VIOLENCIA DE PALABRA

Nada hay más injusto que buscar premio en la justicia.  Cicerón. Escritor, orador y político romano

JJ Barquín @barquin_julio El pasado 27 de julio de 2017, el juez de lo Penal de la Sala 14 absolvía a Rubén Castro de los malos tratos a su expareja sentimental. El juez señalaba que “había constantes contradicciones en las declaraciones de la joven”, además de “no acreditarse que el jugador hubiera realizado actos de violencia física y verbal, ni una actitud marcada por la imposición de prohibiciones, actitudes de control o sometimiento, violencia o menosprecio”.

Ayer, la Sección Cuarta de la Audiencia Provincial de Sevilla confirmó la sentencia del Juzgado de lo Penal número 14 que absolvió al futbolista Rubén Castro por los presuntos malos tratos. En la sentencia, el tribunal rechaza de este modo los recursos que interpusieron la Fiscalía y la acusación particular ejercida por la denunciante contra la sentencia absolutoria.

Tras estas informaciones, es necesario realizar un ejercicio de memoria y retrotraernos a finales del año 2016. En esas semanas, el linchamiento público al que se sometió al futbolista canario fue brutal, demoledor. A muchos personajes, entre ellos algunos televisivos como Carlos Arguiñano o feministas baratas de la gran pantalla como Susana Griso y Ana Rosa Quintana, se les llenó la boca de palabras vanas y juicios llenos de desconocimientos. Son sujetos que representan perfectamente a esos que juzgan sin conocer y hablan sin saber. Pero, dicen que lo que va mal, tiende a ir a peor. Y, el dicho, se cumplió con creces.
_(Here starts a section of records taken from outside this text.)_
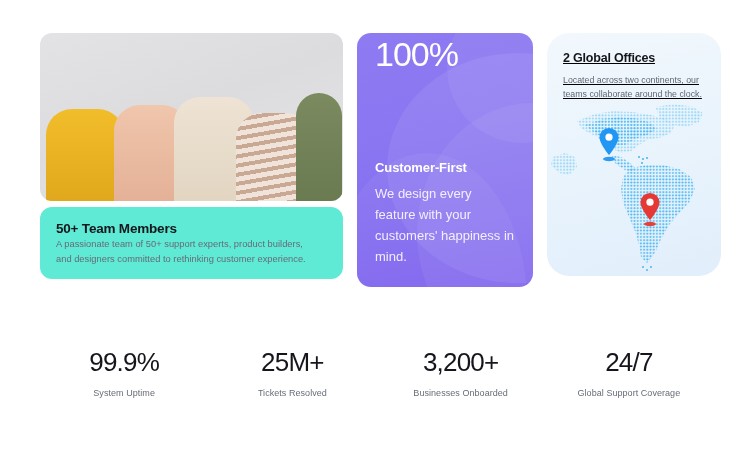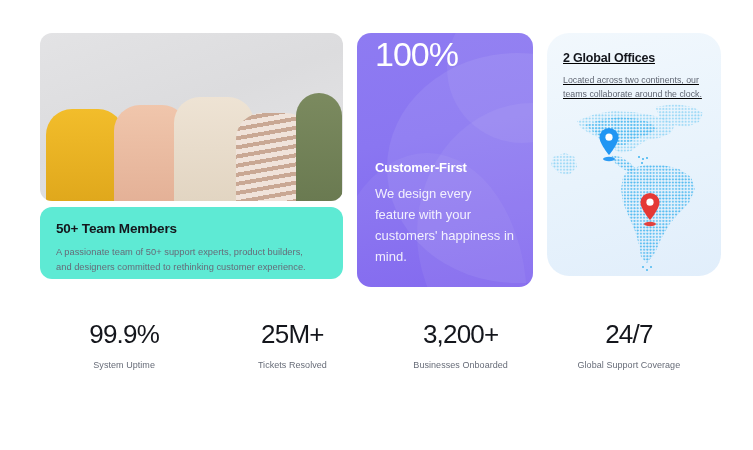--- a/index.html
+++ b/index.html
@@ -97,7 +97,6 @@
   }
 
   .team-desc {
-    margin-top: 8px;
     font-size: 9.3px;
     line-height: 1.62;
     color: #666b78;

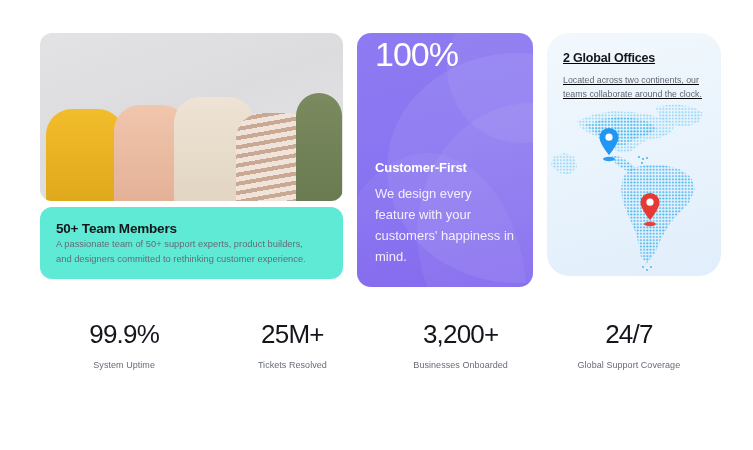--- a/index.html
+++ b/index.html
@@ -195,7 +195,7 @@
   .stats-row {
     position: absolute;
     left: 40px;
-    top: 320px;
+    top: 348px;
     width: 673px;
     display: flex;
   }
Era el 30 de noviembre, cuando la señora María Ángeles Sepúlveda, Directora General de Violencia de Género en la Consejería de Justicia e Interior de la Junta de Andalucía, hacía unas declaraciones que coparon los medios de comunicación regionales y nacionales. La señora Sepúlveda habló de tener intolerancia antes tales conductas -ya daba por reales los hechos denunciados- y tenía la osadía e imprudencia de solicitar al club y a los compañeros que se aislara al jugador. Apartheid puro y duro, sin anestesia.

A todos se nos supone un mínimo de sentido común. Pero a una persona que desempeña un cargo, ya sea público o privado, se le exigen más virtudes, sobre todo, en una temática tan delicada como es la violencia de género. Pero la señora Sepúlveda quiso anotarse rápidamente un tanto y ponerse la medalla del feminismo, tirando a la basura cualidades como la templanza, la sabiduría, la prudencia, la sensatez y la inteligencia.

Ahora que la Justicia ha dictaminado y fallado definitivamente, espero que todos y cada uno de los que sentenciaron a Rubén Castro, salgan a pedir, como mínimo, disculpas al jugador por el daño individual y social al que fue sometido. Espero que lo hagan públicamente para que dejen en mal lugar al que escribió esa frase que dice que las personas son veloces para juzgar a los demás, pero lentas para corregirse a sí mismas.